Our findings may also provide useful information in addition to the previous observations on the function of these SNPs. Previous studies demonstrated that SNP rs2480256 in the CYP2E1 gene was significantly associated with systemic lupus erythematosus (Liao et al., 2011). Another study showed that cyclosporine A concentration in serum was significantly correlated with the genotype of the CYP3A5 rs15524 polymorphism (Onizuka et al., 2011). In addition, a GSTM3 haplotype including rs1537236 was significantly associated with a decreased growth for maximum mid-expiratory flow rate (MMEF) in a large population-based lung function study (Breton et al., 2009). SNP rs11807 in the 3′ region of GSTM5 was found to be associated with hypertension (Delles et al., 2008). Our results thus may help further elucidate the mechanism(s) by which the SNPs are involved in the susceptibility to these specific phenotypes.
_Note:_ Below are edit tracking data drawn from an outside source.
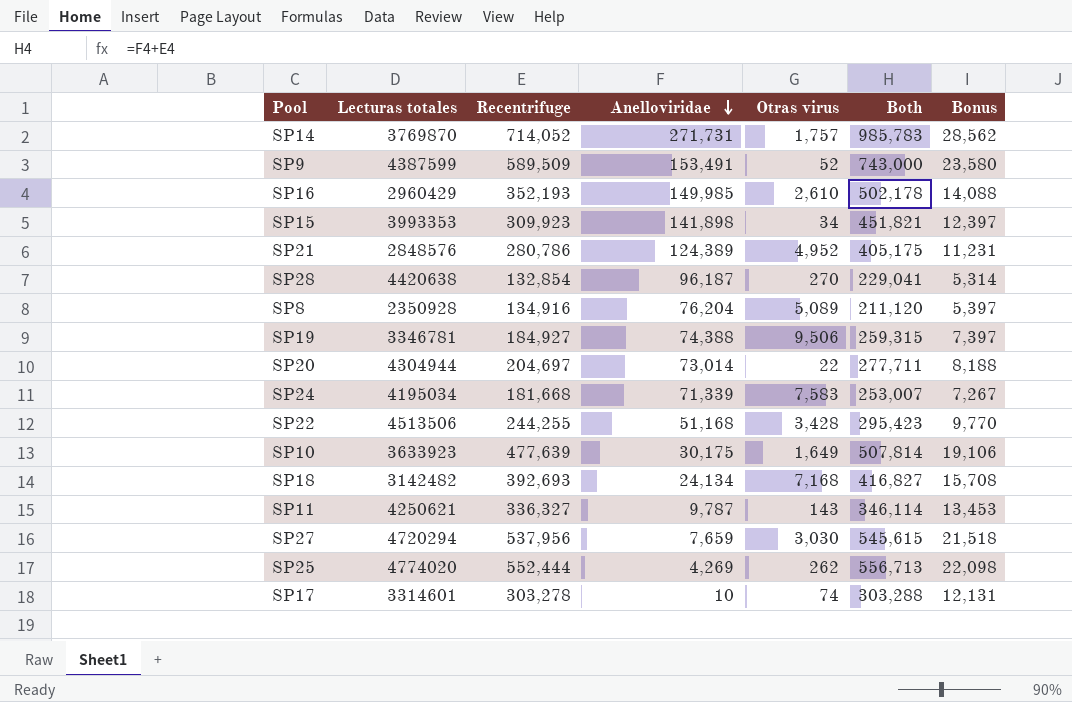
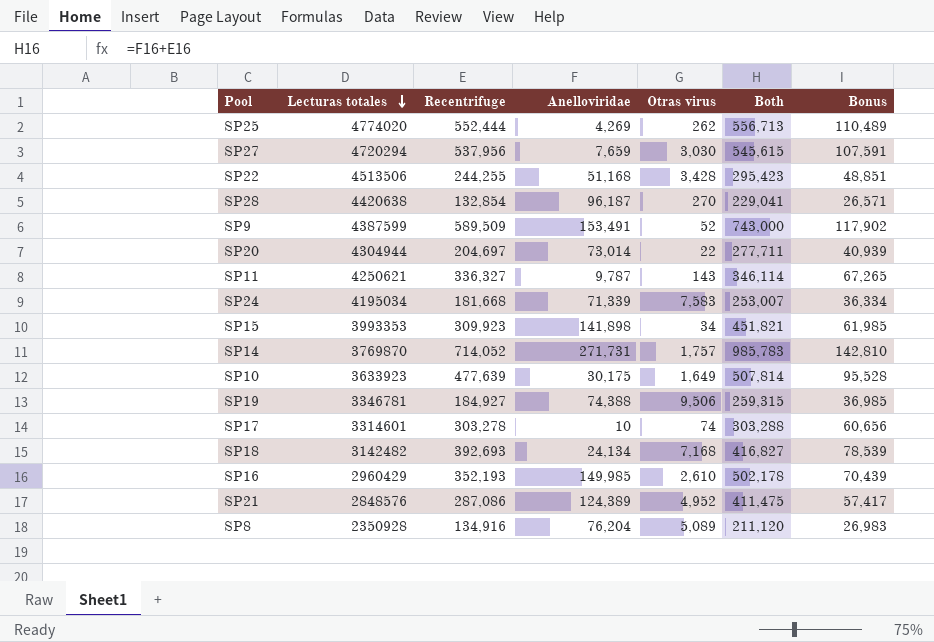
row order: Anelloviridae descending -> Lecturas totales descending
column Bonus | formula: [Recentrifuge] * 0.04 -> [Recentrifuge] * 0.2
SP21 | Recentrifuge: 280,786 -> 287,086
SP21 | Both: 405,175 -> 411,475

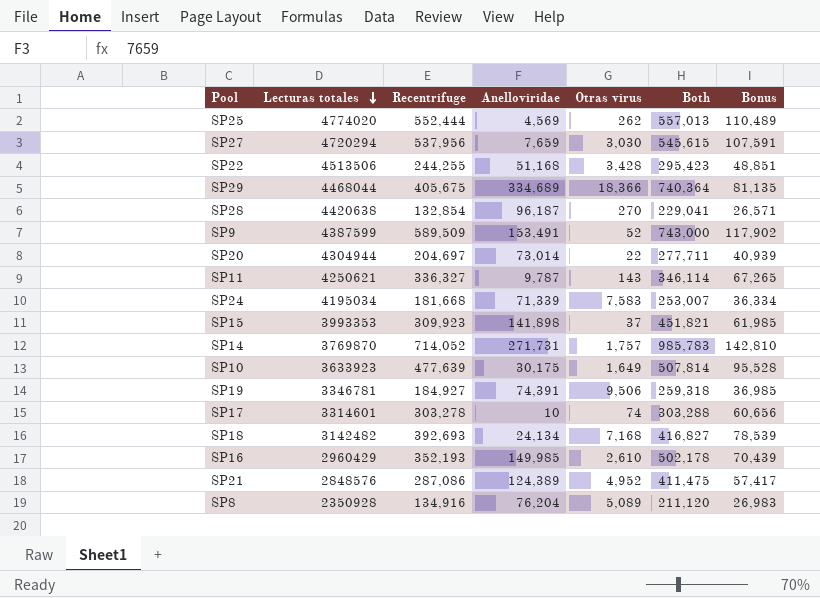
SP25 | Anelloviridae: 4,269 -> 4,569
SP25 | Both: 556,713 -> 557,013
row SP29: none -> 4468044 | 405,675 | 334,689 | 18,366 | 740,364 | 81,135
SP15 | Otras virus: 34 -> 37
SP19 | Anelloviridae: 74,388 -> 74,391
SP19 | Both: 259,315 -> 259,318

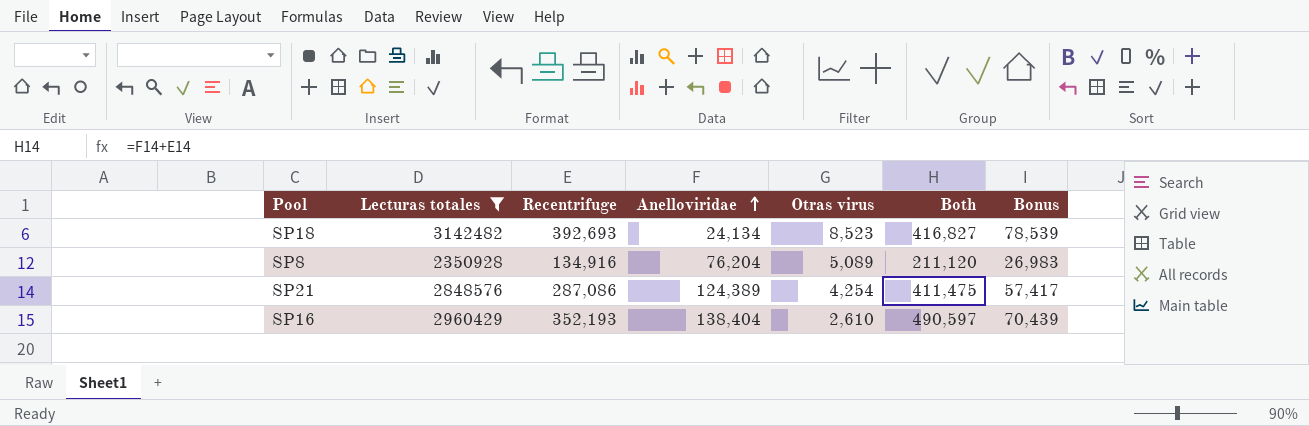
filter: none -> Lecturas totales <= 3142482
row order: Lecturas totales descending -> Anelloviridae ascending
SP18 | Otras virus: 7,168 -> 8,523
SP21 | Otras virus: 4,952 -> 4,254
SP16 | Anelloviridae: 149,985 -> 138,404
SP16 | Both: 502,178 -> 490,597

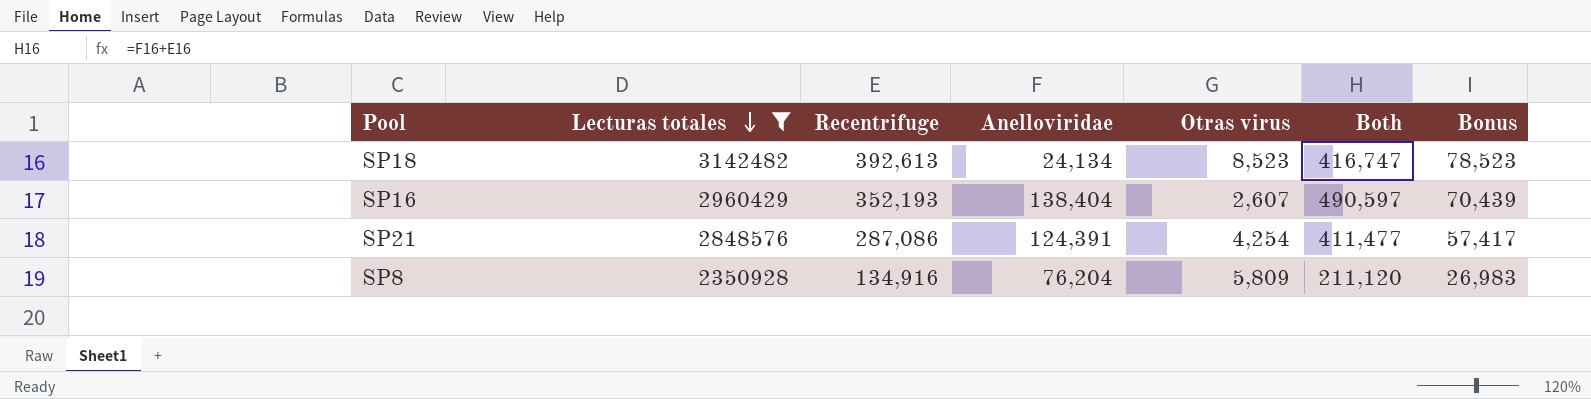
row order: Anelloviridae ascending -> Lecturas totales descending
SP18 | Recentrifuge: 392,693 -> 392,613
SP18 | Both: 416,827 -> 416,747
SP18 | Bonus: 78,539 -> 78,523
SP16 | Otras virus: 2,610 -> 2,607
SP21 | Anelloviridae: 124,389 -> 124,391
SP21 | Both: 411,475 -> 411,477
SP8 | Otras virus: 5,089 -> 5,809

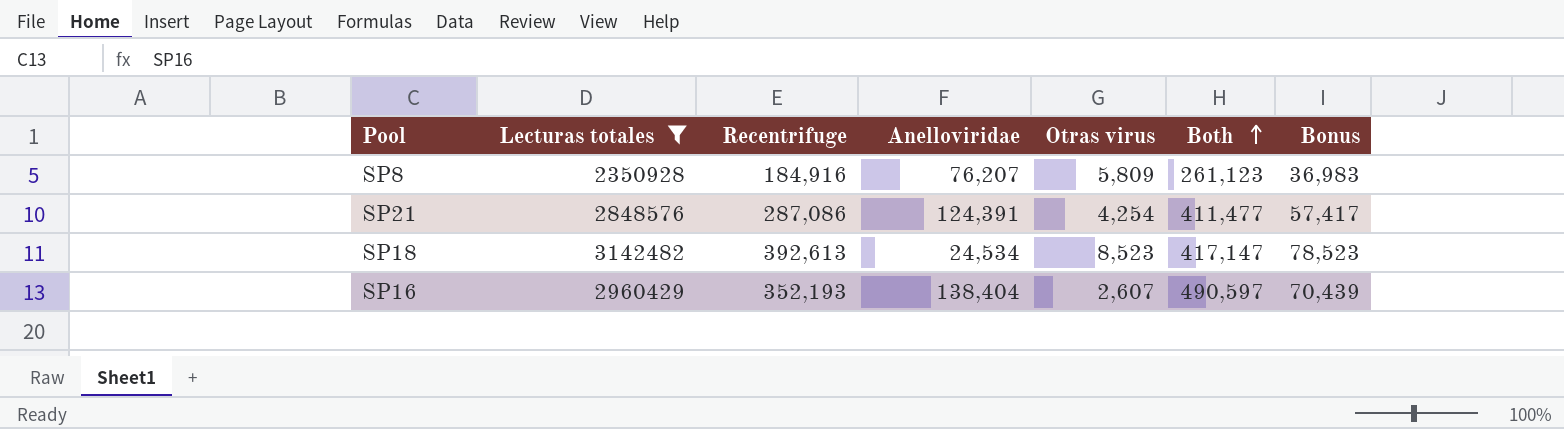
row order: Lecturas totales descending -> Both ascending
SP8 | Recentrifuge: 134,916 -> 184,916
SP8 | Anelloviridae: 76,204 -> 76,207
SP8 | Both: 211,120 -> 261,123
SP8 | Bonus: 26,983 -> 36,983
SP18 | Anelloviridae: 24,134 -> 24,534
SP18 | Both: 416,747 -> 417,147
In conclusion, our study summarized the potentially interacting SNP-miRs that may affect the expression of major XMET gene, which may ultimately facilitate to elucidate the mechanism how these genes are regulated as well as how they are involved in the genetic variations in drug metabolism and disease pathogenesis. Further investigations are necessary to corroborate the hypotheses generated in this study.

Conflict of Interest Statement

The authors declare that the research was conducted in the absence of any commercial or financial relationships that could be construed as a potential conflict of interest.